___ Working data ___
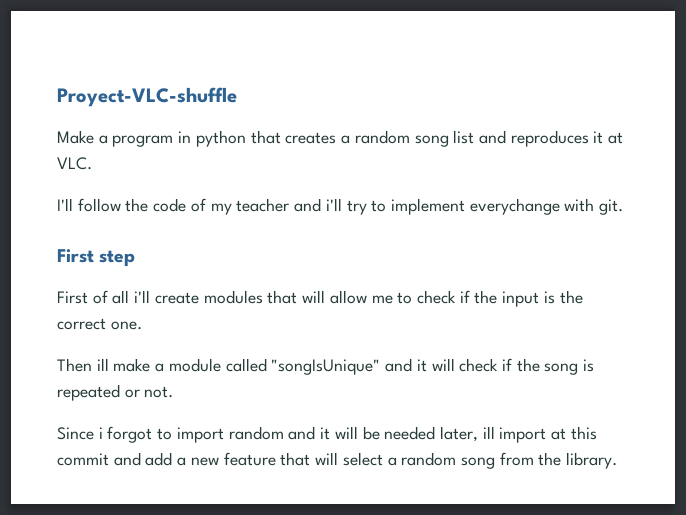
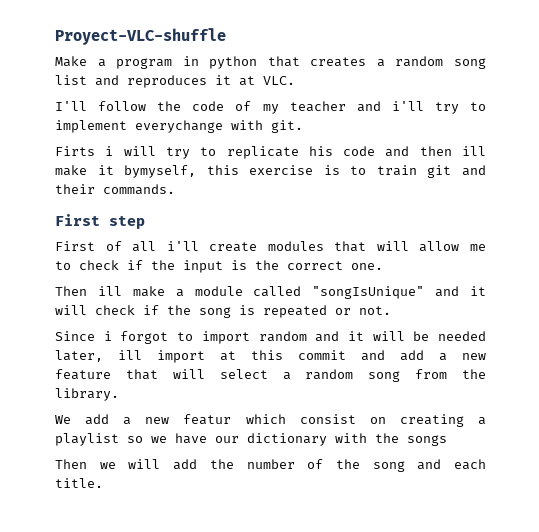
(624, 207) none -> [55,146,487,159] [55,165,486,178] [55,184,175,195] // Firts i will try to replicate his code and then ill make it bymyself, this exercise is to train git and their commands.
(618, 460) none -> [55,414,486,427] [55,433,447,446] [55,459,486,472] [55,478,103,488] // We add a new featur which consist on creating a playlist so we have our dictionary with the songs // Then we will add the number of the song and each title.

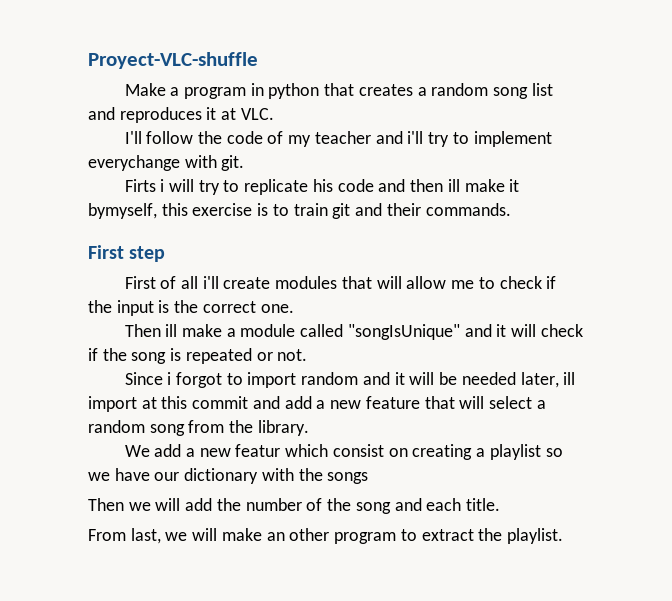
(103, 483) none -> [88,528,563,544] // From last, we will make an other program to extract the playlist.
___
___ Working data ___
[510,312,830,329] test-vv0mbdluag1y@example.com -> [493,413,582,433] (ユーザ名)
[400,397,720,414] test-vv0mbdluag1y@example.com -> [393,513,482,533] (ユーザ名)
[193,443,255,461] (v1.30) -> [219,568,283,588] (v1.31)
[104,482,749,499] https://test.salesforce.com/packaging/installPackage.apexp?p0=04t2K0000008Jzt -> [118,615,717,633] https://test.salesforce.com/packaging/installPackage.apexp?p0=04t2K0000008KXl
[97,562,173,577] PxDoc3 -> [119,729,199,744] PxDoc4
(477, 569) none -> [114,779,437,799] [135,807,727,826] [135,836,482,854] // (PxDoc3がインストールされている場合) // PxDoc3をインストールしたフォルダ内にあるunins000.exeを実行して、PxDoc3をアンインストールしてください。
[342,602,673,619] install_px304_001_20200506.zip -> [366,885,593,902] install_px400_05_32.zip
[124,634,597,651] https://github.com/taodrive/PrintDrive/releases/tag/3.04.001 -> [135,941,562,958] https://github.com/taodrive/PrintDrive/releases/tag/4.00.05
___
- [What is being asked] The answer must be a single number: how many lines in the records above contain the word "none".

- [Solution] 4